Opinion
April 23, 1992
Appeal from the Supreme Court, New York County (Carl J. Mugglin, J.).
Plaintiff, an employee, of third-party defendant Hatfield Construction Corporation in charge of supervising the various tradesmen (carpenters, electricians, etc.) doing construction and renovation work at 164 Washington Park, Brooklyn, New York, was injured when he fell down a stairway at the premises into a pile of construction debris. While temporary lighting was used during the performance of work, the stairway down which plaintiff fell, was dark, because the workmen had left early due to a holiday. In addition, there was evidence that the plaintiff was examining a punch list to determine what work was left to be done while walking down the steps. It was plaintiff's contention that he fell because his foot got caught on electrical wiring suspended from a bannister.
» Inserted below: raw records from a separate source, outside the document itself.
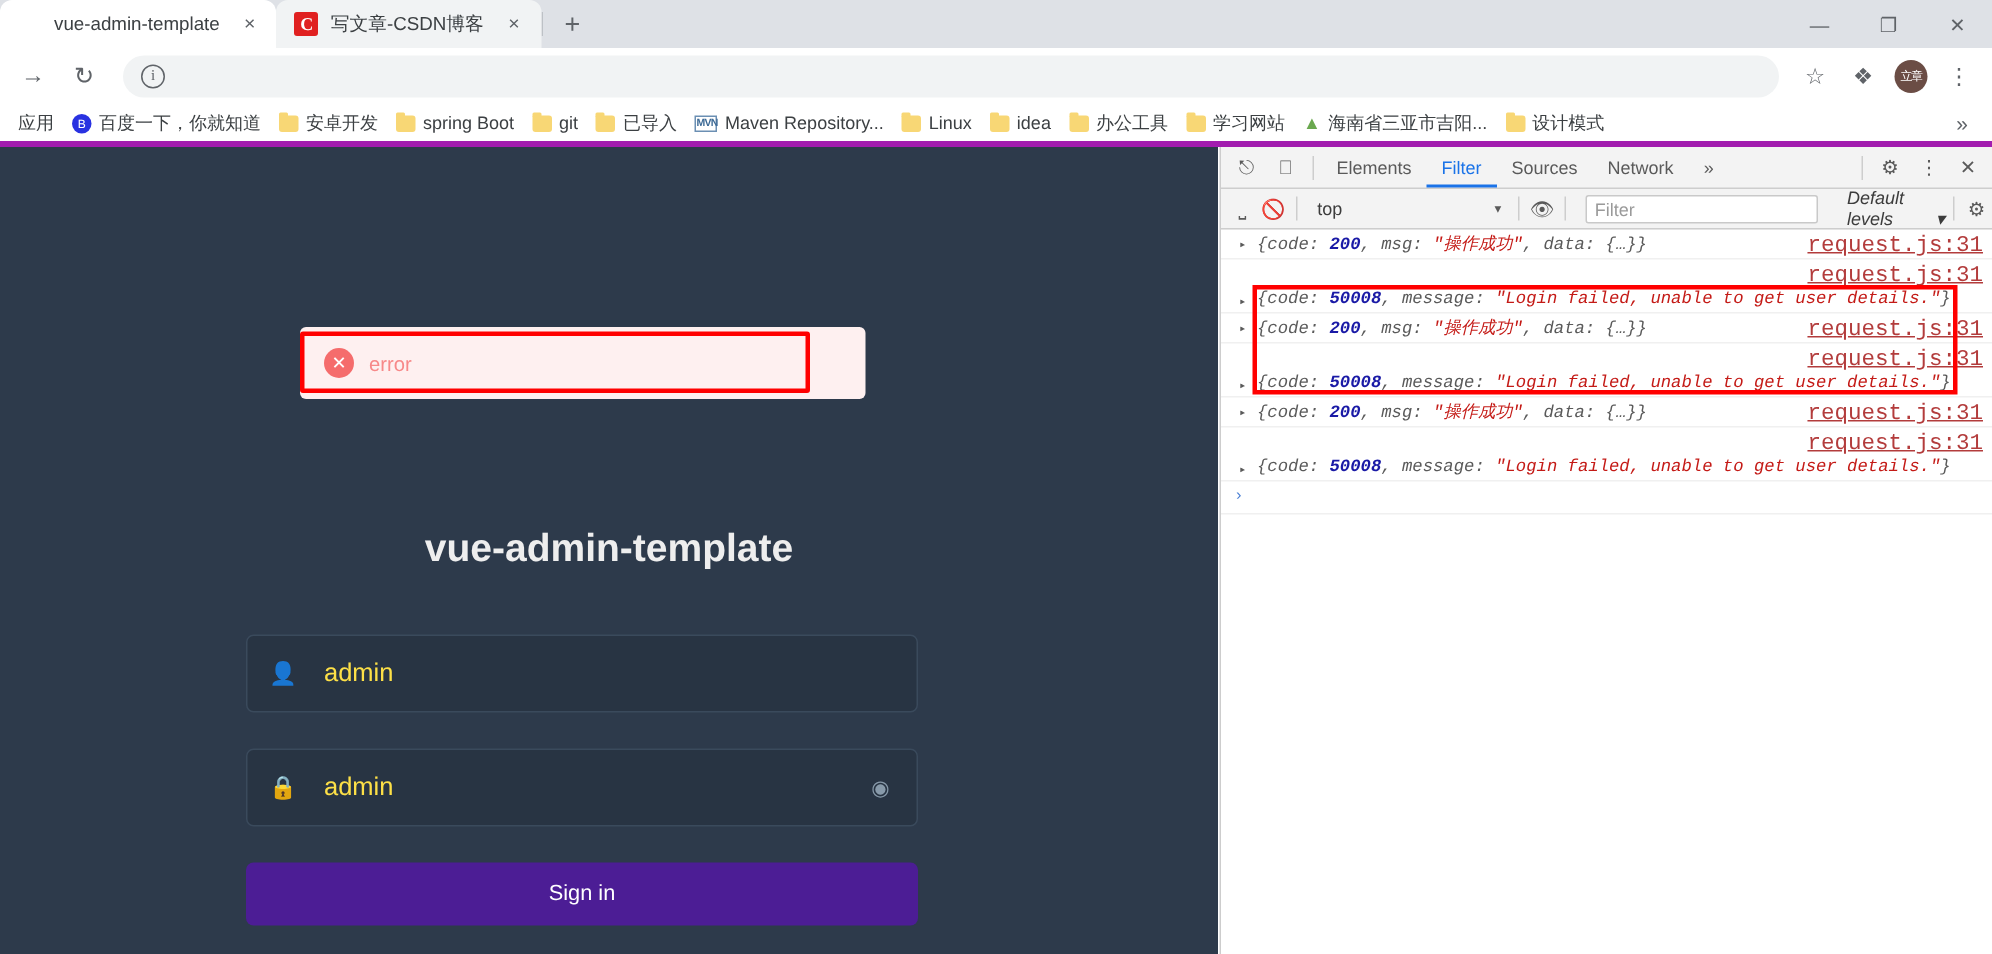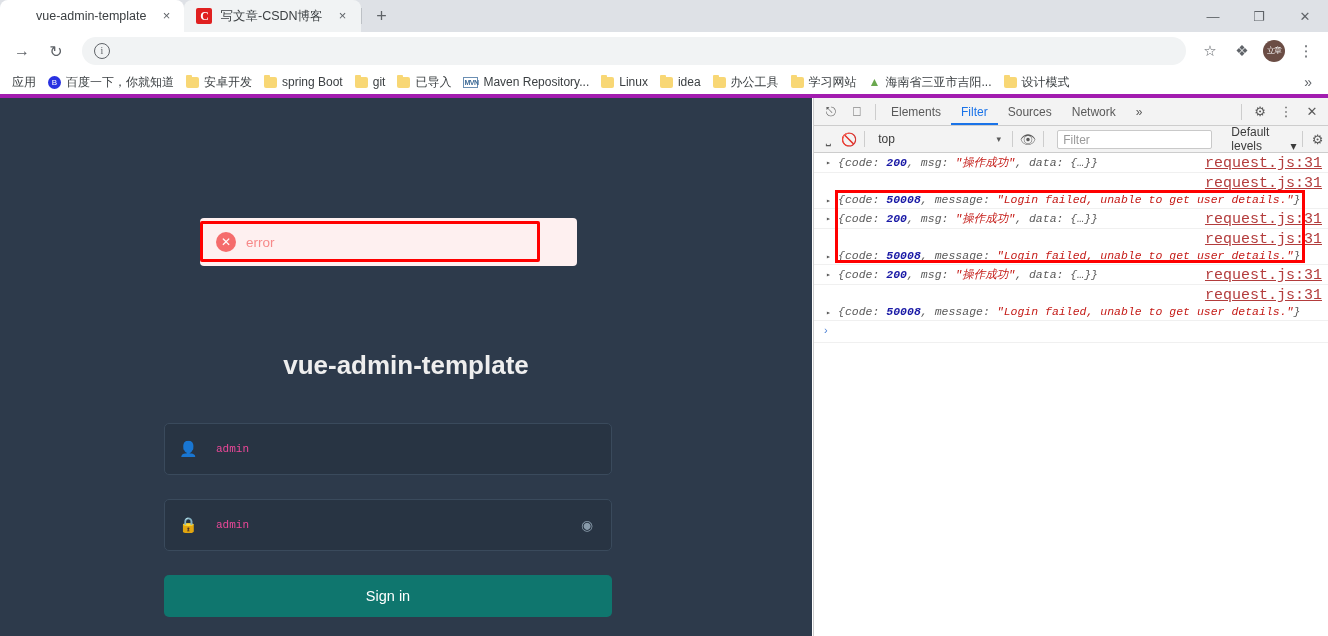"Default levels" .levels { font-style: none -> italic }
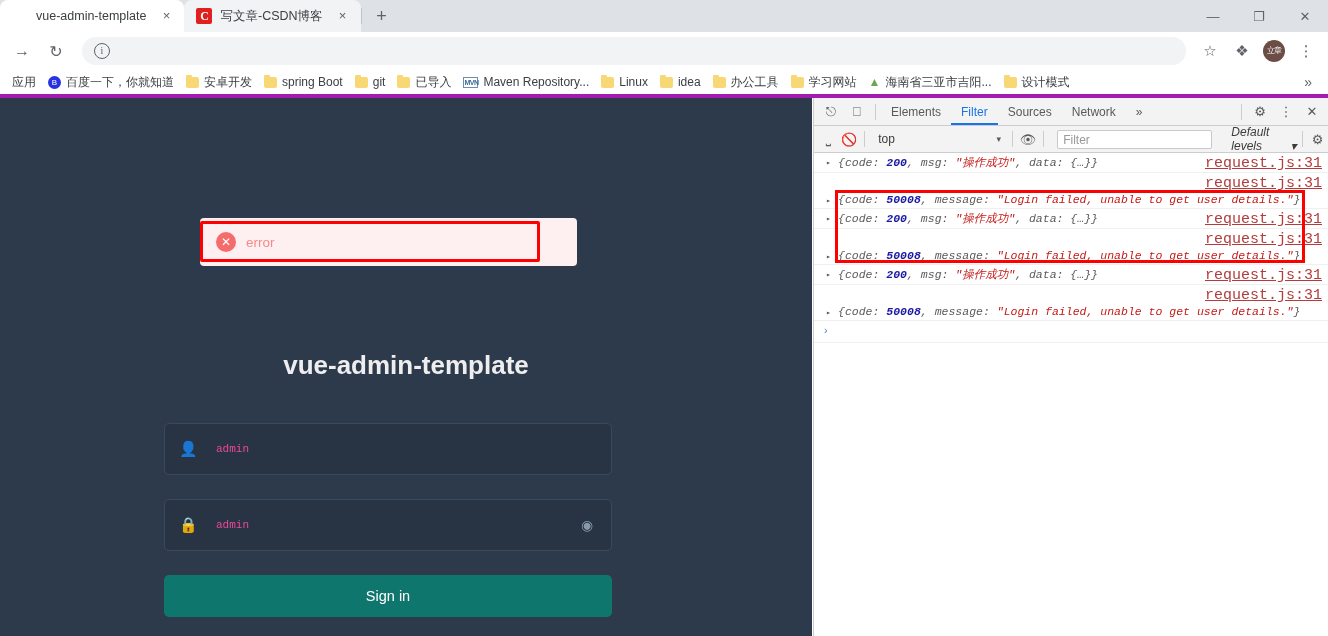"admin" .field-value { color: #ec4899 -> #fde047; font-family: Liberation Mono, monospace -> Liberation Sans, sans-serif; font-size: 11px -> 17px }
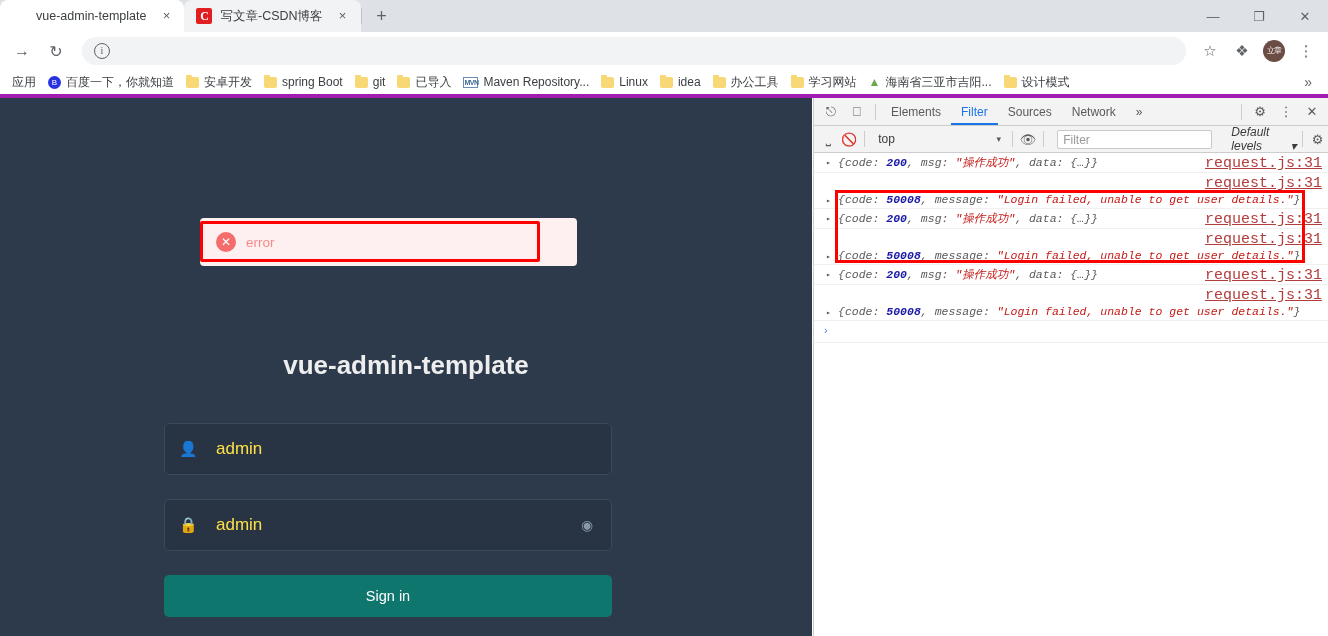"Sign in" .signin-btn { background: #0f766e -> #4c1d95 }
The trial court improperly directed a verdict in favor of the plaintiff on the issue of liability. While Labor Law § 241 imposes a nondelegable duty upon owners and contractors to provide that the area in which work is to be performed is safe, irrespective of their control or supervision of the work site (Allen v Cloutier Constr. Corp., 44 N.Y.2d 290, 300, rearg denied 45 N.Y.2d 776), the comparative negligence of the plaintiff remains as a defense to an action instituted under the section (Long v Forest-Fehlhaber, 55 N.Y.2d 154). The trial court should have submitted the issue of liability to the jury with a proper instruction on comparative negligence (supra). Given this conclusion we need not reach the other issues raised by the third-party defendant-appellant.
Concur — Murphy, P.J., Carro, Wallach, Ross and Rubin, JJ.